AL-AN'AAM (48)
AL-AN'AAM: 159
AKIBAT PERBEDAAN DALAM AGAMA
FIQIH KEHIDUPAN ATAU HUKUM-HUKUM
Syari'ah Allah adalah satu dan tidak terbagi-bagi. Oleh karena itu, tidak boleh hanya mengambil sebagian, meninggalkan sebagian yang lain, dan tidak memberlakukan suatu hukum atau menganggap tidak sesuai dengan masa kini.

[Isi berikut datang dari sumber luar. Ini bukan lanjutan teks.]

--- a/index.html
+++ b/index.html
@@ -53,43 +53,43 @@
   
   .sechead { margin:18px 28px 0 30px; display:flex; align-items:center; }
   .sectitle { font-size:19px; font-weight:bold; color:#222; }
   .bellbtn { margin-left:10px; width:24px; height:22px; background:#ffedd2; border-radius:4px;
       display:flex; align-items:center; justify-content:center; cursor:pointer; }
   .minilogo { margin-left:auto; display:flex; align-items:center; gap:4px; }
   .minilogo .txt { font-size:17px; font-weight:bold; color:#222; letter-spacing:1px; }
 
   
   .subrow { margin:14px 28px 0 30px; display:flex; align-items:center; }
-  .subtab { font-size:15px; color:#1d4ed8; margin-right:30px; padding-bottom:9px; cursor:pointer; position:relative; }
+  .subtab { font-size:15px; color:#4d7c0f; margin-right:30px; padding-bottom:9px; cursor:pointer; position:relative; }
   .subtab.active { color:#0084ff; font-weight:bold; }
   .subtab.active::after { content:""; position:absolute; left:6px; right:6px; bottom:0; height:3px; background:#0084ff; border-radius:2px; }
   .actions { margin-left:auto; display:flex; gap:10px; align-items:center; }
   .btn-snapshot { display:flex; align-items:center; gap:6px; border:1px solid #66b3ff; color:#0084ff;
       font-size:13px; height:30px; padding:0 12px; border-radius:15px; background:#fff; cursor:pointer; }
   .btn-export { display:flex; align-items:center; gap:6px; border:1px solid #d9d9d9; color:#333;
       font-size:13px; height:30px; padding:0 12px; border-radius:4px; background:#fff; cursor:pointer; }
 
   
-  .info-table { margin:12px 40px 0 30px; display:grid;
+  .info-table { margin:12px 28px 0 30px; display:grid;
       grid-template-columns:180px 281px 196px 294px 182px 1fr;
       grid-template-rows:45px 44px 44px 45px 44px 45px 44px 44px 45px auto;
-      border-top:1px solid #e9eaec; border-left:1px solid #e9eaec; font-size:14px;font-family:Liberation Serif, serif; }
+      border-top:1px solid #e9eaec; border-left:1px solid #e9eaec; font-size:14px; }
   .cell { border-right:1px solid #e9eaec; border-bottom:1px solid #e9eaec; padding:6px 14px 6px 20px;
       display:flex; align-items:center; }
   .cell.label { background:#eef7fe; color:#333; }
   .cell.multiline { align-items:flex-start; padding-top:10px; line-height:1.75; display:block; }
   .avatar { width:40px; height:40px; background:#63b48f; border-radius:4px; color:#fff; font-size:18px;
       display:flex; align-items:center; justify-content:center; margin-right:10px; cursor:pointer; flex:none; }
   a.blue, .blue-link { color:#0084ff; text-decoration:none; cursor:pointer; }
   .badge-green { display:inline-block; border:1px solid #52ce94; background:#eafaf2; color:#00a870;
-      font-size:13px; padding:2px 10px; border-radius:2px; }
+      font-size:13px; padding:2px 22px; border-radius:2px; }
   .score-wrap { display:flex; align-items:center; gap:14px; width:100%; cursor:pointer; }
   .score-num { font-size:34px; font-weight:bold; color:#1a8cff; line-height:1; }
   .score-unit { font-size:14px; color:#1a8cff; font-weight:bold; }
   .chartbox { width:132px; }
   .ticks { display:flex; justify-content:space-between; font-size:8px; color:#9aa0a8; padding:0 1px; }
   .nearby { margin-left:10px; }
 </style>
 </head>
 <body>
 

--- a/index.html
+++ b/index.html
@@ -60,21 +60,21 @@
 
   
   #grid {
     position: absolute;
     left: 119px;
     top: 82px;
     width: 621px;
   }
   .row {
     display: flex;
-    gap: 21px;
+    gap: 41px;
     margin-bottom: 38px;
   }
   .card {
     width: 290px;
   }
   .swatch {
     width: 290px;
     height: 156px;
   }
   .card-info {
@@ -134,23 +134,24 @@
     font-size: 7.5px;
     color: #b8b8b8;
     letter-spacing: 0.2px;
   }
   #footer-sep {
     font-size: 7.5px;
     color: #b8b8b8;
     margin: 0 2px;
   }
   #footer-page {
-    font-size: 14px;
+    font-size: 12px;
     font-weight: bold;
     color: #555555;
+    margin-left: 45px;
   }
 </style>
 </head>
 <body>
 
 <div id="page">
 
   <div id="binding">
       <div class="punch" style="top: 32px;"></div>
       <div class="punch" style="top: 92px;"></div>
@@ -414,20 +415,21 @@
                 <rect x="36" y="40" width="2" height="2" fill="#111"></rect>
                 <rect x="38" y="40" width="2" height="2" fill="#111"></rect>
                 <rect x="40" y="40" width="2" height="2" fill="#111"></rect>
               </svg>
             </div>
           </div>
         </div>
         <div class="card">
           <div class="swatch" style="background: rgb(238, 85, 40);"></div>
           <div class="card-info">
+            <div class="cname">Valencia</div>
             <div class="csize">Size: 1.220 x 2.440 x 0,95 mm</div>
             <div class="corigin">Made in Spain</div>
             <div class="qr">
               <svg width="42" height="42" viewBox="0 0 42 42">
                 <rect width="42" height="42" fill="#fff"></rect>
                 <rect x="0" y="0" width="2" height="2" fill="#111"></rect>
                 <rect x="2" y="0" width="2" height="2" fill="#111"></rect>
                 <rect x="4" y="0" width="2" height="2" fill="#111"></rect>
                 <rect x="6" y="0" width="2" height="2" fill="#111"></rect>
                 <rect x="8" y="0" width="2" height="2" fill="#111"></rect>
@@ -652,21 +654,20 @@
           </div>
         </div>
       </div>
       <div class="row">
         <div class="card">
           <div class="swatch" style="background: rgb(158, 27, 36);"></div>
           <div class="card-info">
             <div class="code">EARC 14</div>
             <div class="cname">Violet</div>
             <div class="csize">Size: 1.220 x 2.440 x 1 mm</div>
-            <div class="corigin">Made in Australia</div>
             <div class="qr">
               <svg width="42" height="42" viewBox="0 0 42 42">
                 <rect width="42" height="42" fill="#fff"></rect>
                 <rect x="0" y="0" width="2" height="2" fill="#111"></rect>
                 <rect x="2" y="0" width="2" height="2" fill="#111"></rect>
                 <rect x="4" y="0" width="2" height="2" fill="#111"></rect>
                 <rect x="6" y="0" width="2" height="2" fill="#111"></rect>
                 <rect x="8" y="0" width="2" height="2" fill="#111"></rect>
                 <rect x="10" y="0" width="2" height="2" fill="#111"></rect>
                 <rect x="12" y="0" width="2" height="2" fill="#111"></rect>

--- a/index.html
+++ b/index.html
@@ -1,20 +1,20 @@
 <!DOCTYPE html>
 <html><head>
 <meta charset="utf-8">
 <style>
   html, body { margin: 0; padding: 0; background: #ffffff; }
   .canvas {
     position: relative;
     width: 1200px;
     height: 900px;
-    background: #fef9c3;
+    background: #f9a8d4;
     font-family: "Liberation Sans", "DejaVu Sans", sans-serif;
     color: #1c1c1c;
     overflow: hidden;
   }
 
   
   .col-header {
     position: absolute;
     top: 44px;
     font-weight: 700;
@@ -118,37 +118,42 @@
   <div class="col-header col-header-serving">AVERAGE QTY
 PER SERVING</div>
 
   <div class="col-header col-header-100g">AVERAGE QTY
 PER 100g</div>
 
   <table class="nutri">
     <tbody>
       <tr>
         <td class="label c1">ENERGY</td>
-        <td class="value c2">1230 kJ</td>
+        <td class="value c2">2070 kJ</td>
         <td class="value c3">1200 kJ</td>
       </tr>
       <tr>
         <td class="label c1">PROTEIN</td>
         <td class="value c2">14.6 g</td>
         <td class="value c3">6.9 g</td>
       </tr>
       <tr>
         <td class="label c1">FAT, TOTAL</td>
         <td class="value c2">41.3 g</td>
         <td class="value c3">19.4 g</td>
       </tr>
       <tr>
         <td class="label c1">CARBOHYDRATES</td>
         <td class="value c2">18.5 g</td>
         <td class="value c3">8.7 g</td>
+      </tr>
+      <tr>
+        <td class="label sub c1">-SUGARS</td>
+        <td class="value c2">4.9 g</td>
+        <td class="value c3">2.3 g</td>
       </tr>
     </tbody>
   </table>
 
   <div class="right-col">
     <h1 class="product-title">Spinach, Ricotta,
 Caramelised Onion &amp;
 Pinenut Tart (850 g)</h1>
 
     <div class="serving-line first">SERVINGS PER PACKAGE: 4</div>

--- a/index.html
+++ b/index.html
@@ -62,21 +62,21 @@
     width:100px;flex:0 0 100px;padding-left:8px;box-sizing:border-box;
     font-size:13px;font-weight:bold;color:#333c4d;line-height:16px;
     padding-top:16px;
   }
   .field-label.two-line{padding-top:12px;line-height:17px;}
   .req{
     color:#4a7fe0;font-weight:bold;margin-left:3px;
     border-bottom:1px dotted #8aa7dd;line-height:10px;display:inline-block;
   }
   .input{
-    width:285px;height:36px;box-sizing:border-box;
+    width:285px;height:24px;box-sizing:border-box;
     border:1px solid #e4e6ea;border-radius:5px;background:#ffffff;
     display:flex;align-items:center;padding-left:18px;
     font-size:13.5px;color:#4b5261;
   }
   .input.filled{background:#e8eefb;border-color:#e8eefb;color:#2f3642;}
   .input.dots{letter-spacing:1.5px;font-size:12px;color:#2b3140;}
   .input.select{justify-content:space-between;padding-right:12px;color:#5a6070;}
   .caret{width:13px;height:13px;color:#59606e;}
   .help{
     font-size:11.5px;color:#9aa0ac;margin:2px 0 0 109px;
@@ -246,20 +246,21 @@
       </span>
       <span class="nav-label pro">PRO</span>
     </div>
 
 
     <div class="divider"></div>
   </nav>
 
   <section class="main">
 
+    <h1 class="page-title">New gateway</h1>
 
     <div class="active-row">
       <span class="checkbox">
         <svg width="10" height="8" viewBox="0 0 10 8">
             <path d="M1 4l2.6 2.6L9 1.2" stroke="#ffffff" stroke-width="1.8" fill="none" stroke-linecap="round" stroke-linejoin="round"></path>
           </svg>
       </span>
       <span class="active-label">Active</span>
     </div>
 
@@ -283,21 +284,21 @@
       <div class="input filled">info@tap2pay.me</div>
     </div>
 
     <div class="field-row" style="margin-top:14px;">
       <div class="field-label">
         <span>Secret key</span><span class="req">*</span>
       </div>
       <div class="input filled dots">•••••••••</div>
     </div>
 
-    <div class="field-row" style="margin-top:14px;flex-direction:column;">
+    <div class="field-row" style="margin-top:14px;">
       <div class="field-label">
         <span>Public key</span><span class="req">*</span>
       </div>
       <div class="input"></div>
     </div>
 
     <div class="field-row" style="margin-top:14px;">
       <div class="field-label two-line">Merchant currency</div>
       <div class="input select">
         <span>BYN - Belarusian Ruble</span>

Barangsiapa yang meyakini hal itu, dia kafir. _Perpecahan dalam agama, bid'ah, mengikuti syubhat-syubhat, dan syahwat-syahwat adalah bahaya dan dosa yang besar serta kesesatan yang nyata._ Umat Islam tidak lain kecuali harus bersatu, menyatukan pendapatnya, dan waspada dari ketergelinciran pada jurang-jurang bid'ah yang dilarang oleh Allah dan rasul-Nya, baik dalam ibadah, akhlak, maupun hukum, jika hukum Allah sudah ditinggalkan, mulailah terjadi pelepasan diri dari sebagian hukum-hukum-Nya secara berangsur-angsur sehingga menjadi terasing dari kehidupan. Bahkan, sampai pada tahap membagi-bagi dan memilihi-milih teks Al-Qur’an. Sebagian dari teks-teks Al-Qur’an tidak dibaca.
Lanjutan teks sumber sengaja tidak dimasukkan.